[Records from a dataset]
>>>
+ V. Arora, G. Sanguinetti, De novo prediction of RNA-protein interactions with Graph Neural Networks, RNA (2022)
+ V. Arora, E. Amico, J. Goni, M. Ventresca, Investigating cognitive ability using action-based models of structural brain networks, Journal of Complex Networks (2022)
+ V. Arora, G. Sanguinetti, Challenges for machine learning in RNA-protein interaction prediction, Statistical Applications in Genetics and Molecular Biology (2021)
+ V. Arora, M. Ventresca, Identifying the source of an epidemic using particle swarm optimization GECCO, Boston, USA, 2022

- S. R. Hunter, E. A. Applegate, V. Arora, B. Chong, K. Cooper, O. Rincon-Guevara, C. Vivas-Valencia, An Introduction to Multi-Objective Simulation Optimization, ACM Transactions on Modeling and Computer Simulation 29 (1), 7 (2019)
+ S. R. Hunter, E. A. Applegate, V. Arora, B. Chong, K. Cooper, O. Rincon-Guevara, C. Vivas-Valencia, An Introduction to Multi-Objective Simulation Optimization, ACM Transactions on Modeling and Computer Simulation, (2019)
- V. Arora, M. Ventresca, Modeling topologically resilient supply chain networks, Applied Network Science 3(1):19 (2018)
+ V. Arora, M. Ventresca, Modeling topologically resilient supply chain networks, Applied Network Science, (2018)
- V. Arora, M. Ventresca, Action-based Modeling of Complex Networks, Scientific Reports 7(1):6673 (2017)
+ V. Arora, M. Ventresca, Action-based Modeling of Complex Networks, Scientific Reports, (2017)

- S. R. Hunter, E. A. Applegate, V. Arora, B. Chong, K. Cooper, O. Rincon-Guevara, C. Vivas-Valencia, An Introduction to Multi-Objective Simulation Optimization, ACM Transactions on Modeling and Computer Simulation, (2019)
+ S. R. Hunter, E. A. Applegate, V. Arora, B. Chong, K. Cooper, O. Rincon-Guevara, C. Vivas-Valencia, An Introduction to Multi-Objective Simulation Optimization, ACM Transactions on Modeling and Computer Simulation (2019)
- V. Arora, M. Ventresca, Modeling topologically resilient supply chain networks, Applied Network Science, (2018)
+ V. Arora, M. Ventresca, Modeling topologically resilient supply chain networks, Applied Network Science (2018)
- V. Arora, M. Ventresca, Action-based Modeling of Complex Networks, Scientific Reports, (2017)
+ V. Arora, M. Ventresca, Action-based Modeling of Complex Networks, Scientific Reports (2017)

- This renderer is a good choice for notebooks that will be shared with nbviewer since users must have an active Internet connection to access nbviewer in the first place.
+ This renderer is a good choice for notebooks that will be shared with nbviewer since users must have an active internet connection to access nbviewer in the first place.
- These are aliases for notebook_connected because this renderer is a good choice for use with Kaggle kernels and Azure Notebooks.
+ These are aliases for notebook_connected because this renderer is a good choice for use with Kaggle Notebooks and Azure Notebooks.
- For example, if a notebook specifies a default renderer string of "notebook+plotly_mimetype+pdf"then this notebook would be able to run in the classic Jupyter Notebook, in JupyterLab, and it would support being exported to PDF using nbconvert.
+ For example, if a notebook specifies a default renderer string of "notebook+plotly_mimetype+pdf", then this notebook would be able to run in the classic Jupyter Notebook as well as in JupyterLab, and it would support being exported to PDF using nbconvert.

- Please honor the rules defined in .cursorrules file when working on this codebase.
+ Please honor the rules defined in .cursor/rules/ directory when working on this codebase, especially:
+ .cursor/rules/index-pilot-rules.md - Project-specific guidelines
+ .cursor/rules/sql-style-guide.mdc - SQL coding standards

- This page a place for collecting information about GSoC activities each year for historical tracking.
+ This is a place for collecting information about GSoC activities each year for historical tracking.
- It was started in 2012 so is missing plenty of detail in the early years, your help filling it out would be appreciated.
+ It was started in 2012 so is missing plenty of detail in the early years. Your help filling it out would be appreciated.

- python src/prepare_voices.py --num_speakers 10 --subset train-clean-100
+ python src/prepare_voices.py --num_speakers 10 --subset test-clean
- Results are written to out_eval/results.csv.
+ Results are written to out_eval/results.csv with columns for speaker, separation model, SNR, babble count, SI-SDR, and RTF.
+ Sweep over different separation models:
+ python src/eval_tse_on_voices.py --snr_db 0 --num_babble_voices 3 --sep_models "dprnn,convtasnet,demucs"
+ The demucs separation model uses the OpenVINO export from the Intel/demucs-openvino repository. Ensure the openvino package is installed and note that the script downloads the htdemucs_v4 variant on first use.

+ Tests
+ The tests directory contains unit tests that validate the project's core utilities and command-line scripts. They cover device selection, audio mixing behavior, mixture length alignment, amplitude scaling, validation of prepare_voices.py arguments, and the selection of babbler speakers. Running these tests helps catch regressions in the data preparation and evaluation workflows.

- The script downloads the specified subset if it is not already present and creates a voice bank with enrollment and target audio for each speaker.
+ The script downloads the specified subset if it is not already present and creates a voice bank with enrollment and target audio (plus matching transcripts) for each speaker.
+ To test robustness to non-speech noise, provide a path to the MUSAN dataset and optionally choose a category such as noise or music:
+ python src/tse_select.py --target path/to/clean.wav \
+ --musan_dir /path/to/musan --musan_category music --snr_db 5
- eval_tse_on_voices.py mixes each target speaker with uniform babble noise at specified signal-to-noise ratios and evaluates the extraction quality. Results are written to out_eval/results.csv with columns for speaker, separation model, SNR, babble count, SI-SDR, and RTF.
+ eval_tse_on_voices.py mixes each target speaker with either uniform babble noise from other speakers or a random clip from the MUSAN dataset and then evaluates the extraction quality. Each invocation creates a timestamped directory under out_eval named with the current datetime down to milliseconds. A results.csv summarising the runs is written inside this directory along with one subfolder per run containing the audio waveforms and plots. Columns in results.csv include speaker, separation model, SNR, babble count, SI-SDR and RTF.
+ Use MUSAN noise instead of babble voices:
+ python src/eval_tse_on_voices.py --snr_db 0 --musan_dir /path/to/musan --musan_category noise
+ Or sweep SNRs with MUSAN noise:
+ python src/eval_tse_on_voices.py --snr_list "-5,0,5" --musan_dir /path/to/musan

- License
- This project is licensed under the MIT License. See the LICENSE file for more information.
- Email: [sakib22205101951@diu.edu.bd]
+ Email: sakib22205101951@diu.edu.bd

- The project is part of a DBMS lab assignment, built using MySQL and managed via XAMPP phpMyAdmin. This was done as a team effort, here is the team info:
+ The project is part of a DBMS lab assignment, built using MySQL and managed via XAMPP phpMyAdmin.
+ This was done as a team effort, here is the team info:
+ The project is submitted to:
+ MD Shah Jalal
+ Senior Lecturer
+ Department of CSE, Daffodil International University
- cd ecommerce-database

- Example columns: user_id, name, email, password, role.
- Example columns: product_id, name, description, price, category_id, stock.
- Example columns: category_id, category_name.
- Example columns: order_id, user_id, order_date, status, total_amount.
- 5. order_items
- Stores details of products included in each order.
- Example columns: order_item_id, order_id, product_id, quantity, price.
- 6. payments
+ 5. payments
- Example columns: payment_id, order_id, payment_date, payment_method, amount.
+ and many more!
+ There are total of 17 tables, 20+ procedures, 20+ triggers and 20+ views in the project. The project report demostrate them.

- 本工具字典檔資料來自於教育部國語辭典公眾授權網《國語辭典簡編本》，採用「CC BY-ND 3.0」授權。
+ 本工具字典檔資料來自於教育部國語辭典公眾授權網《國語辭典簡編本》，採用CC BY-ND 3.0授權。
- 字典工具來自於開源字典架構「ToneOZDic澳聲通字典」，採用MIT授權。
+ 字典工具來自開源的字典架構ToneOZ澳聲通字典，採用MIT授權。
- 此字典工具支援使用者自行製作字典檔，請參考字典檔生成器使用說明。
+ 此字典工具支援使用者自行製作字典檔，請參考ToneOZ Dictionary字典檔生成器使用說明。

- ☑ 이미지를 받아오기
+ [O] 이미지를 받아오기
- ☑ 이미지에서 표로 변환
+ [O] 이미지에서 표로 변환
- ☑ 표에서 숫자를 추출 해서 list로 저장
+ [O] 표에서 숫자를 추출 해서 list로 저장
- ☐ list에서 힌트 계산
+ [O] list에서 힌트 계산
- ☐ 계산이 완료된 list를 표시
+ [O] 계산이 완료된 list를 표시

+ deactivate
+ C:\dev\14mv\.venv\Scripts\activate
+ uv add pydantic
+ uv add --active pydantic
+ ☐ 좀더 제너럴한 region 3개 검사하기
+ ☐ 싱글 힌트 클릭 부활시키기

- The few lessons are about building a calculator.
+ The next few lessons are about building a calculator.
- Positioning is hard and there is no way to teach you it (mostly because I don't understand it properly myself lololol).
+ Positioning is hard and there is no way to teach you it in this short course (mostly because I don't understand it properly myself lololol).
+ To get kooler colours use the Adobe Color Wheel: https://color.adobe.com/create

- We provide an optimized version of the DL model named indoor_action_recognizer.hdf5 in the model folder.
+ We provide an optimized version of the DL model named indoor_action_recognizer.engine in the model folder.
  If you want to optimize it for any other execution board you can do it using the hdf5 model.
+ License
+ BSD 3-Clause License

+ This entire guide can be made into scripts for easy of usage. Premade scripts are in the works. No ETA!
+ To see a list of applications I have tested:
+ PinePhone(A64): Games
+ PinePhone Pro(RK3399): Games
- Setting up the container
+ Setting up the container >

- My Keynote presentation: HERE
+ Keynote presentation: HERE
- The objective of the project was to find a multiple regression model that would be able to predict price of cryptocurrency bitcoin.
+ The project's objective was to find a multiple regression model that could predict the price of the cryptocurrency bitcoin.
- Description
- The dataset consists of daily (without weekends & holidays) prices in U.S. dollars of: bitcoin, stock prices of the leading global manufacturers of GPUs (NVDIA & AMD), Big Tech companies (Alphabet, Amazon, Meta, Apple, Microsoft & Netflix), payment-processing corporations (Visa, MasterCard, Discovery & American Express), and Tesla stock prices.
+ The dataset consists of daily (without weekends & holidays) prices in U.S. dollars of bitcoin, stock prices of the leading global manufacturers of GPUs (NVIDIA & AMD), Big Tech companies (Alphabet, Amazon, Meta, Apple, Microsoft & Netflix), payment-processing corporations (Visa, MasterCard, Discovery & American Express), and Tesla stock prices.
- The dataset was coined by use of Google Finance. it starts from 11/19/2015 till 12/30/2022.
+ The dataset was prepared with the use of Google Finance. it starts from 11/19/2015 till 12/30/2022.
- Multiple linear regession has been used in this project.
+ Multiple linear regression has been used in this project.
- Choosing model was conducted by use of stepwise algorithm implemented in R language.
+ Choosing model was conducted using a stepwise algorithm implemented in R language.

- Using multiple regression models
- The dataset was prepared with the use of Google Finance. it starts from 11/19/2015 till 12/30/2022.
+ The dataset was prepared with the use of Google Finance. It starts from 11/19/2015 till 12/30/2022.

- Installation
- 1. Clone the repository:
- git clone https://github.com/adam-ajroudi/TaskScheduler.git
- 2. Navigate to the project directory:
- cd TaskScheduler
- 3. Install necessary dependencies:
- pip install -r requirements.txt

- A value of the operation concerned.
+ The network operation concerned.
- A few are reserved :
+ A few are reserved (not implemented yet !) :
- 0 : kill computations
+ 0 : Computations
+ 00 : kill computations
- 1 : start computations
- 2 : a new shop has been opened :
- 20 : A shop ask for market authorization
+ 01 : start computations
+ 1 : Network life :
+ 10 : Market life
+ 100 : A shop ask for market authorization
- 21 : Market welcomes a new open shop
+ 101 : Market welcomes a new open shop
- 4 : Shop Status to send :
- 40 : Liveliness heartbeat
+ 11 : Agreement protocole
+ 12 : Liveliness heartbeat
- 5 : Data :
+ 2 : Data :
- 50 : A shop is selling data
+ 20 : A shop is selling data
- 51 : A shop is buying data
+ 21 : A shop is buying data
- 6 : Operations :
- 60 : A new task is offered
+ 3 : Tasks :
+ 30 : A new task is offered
<<<
- **ACTION ITEM**
Across the entries above, find each line with the word "本工具字典檔資料來自於教育部國語辭典公眾授權網" and please copy it out.

- **RESPONSE AREA**
- 本工具字典檔資料來自於教育部國語辭典公眾授權網《國語辭典簡編本》，採用「CC BY-ND 3.0」授權。
+ 本工具字典檔資料來自於教育部國語辭典公眾授權網《國語辭典簡編本》，採用CC BY-ND 3.0授權。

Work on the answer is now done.